MOKB-08-11-2006

Bug details
Title:	FreeBSD 6.1 UFS filesystem ffs_rdextattr() integer overflow
Description:	The UFS filesystem handling code of the FreeBSD 6.1 kernel fails to properly handle corrupted data structures, leading to exploitable memory corruption (DoS) issues and possible arbitrary code execution.
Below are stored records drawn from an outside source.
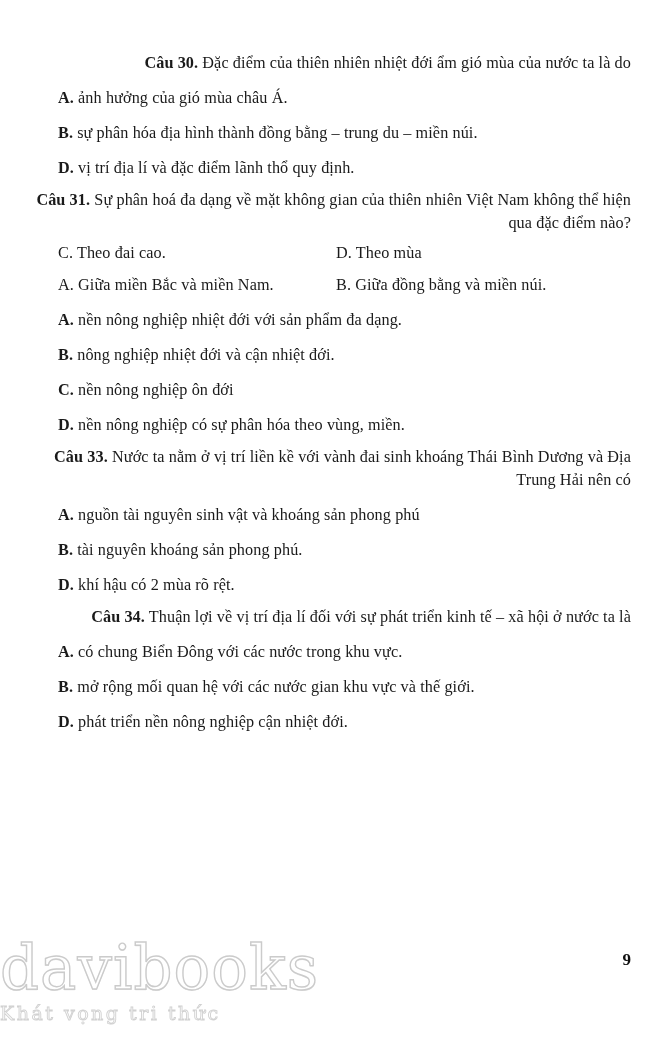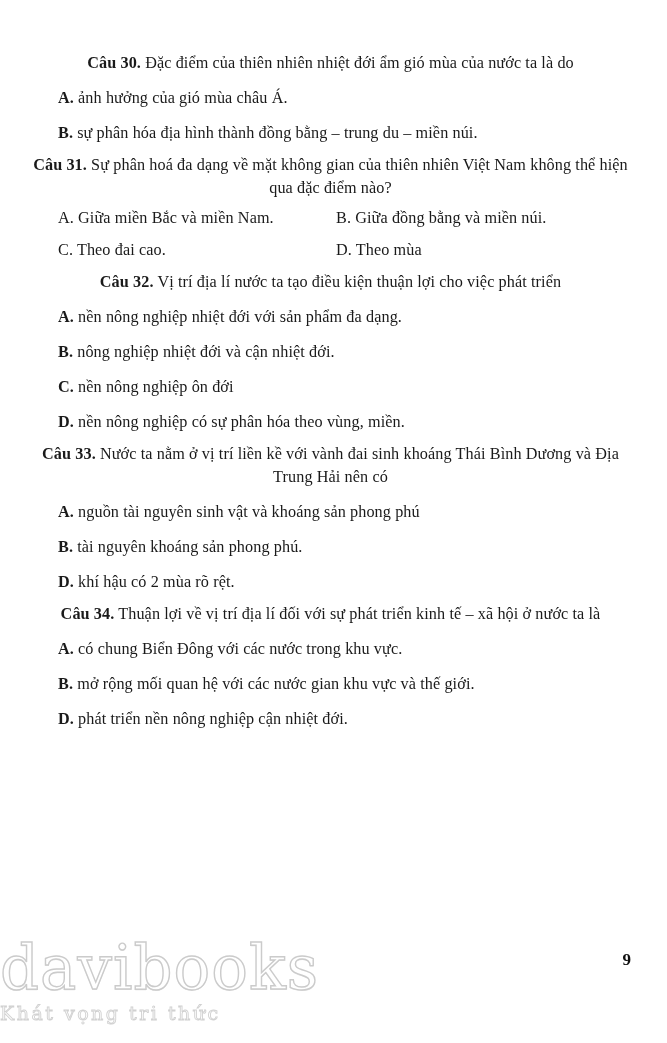--- a/index.html
+++ b/index.html
@@ -29,7 +29,7 @@
     font-size: 16.2px;
     line-height: 1.42;
     margin: 0 0 7px 0;
-    text-align: center;
+    text-align: right;
     letter-spacing: 0.1px;
   }
   .q-label {

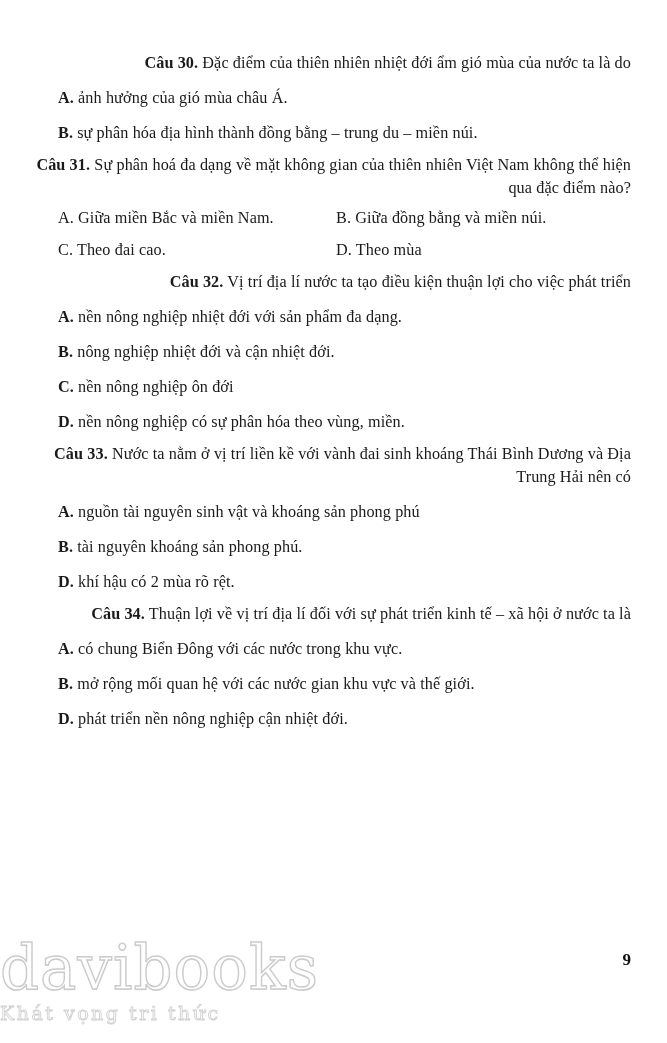--- a/index.html
+++ b/index.html
@@ -109,6 +109,7 @@
     <p class="q-stem"><span class="q-label">Câu 30.</span><span> Đặc điểm của thiên nhiên nhiệt đới ẩm gió mùa của nước ta là do</span></p>
     <p class="opt"><span class="opt-letter">A.</span><span> ảnh hưởng của gió mùa châu Á.</span></p>
     <p class="opt"><span class="opt-letter">B.</span><span> sự phân hóa địa hình thành đồng bằng – trung du – miền núi.</span></p>
+    <p class="opt"><span class="opt-letter">D.</span><span> vị trí địa lí và đặc điểm lãnh thổ quy định.</span></p>
   </div>
 
   <div class="question-block">

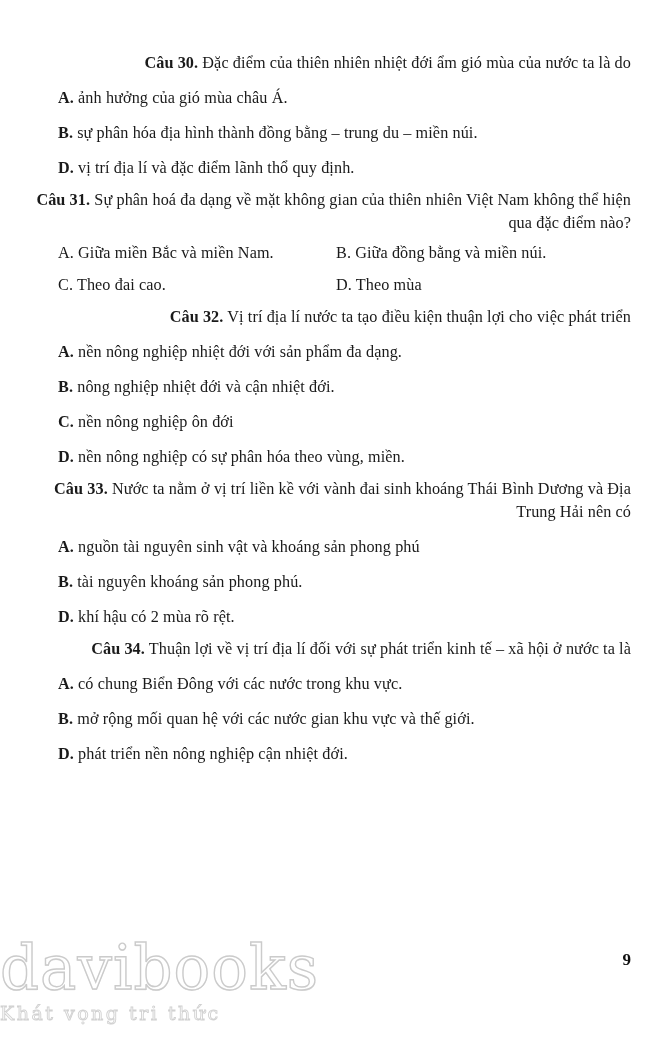--- a/index.html
+++ b/index.html
@@ -115,12 +115,12 @@
   <div class="question-block">
     <p class="q-stem"><span class="q-label">Câu 31.</span><span> Sự phân hoá đa dạng về mặt không gian của thiên nhiên Việt Nam không thể hiện qua đặc điểm nào?</span></p>
     <div class="opt-row">
+      <div class="opt-col first"><span class="opt-letter">C.</span><span> Theo đai cao.</span></div>
+      <div class="opt-col"><span class="opt-letter">D.</span><span> Theo mùa</span></div>
+    </div>
+    <div class="opt-row">
       <div class="opt-col first"><span class="opt-letter">A.</span><span> Giữa miền Bắc và miền Nam.</span></div>
       <div class="opt-col"><span class="opt-letter">B.</span><span> Giữa đồng bằng và miền núi.</span></div>
-    </div>
-    <div class="opt-row">
-      <div class="opt-col first"><span class="opt-letter">C.</span><span> Theo đai cao.</span></div>
-      <div class="opt-col"><span class="opt-letter">D.</span><span> Theo mùa</span></div>
     </div>
   </div>
 

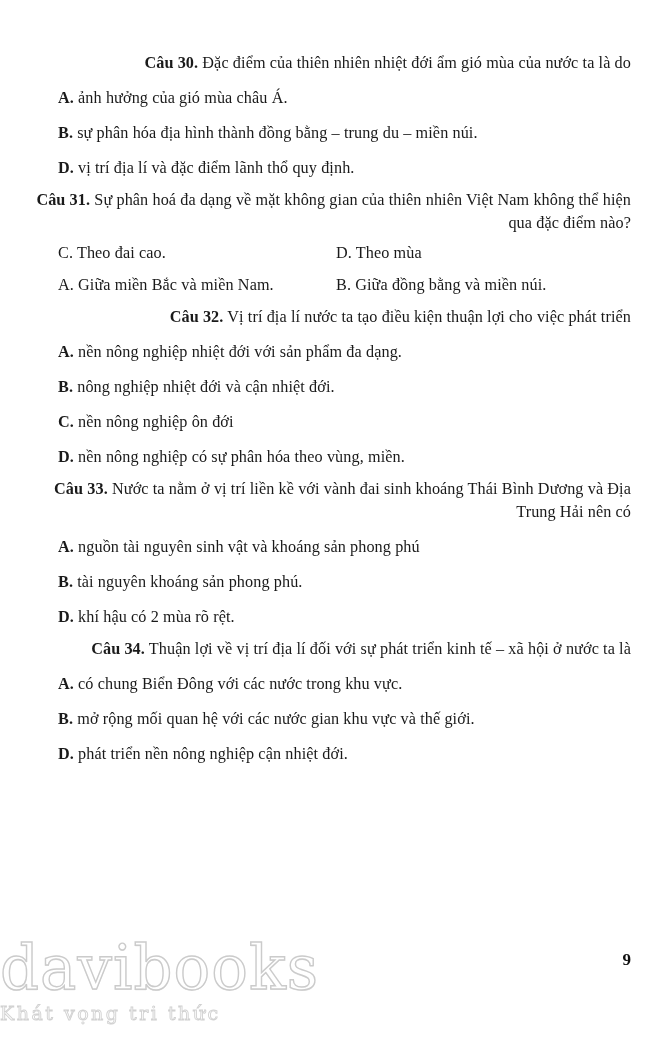--- a/index.html
+++ b/index.html
@@ -125,7 +125,6 @@
   </div>
 
   <div class="question-block">
-    <p class="q-stem"><span class="q-label">Câu 32.</span><span> Vị trí địa lí nước ta tạo điều kiện thuận lợi cho việc phát triển</span></p>
     <p class="opt"><span class="opt-letter">A.</span><span> nền nông nghiệp nhiệt đới với sản phẩm đa dạng.</span></p>
     <p class="opt"><span class="opt-letter">B.</span><span> nông nghiệp nhiệt đới và cận nhiệt đới.</span></p>
     <p class="opt"><span class="opt-letter">C.</span><span> nền nông nghiệp ôn đới</span></p>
This particular vulnerability is caused by an integer overflow, similar to MOKB-03-11-2006. When a crafted UFS filesystem is mounted, the amount of kernel memory being allocated can be influenced directly, controlling the value passed to kmem_alloc() via ffs_rdextattr() and the successive calls to malloc, uma_large_malloc and page_alloc. A large or invalid size parameter will cause a kernel panic. A low or zero value for the size parameter may lead to an exploitable heap-based buffer overflow if user controlled data is being copied from the filesystem stream.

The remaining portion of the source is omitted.